>>>>

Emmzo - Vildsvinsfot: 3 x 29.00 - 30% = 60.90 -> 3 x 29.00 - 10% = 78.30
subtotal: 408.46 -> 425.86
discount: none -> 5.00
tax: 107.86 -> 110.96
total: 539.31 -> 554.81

<<<<

Your answer should consist of every entry, repeated exactly.

### ANSWER AREA
Emmzo - Vildsvinsfot: 3 x 29.00 - 30% = 60.90 -> 3 x 29.00 - 10% = 78.30
subtotal: 408.46 -> 425.86
discount: none -> 5.00
tax: 107.86 -> 110.96
total: 539.31 -> 554.81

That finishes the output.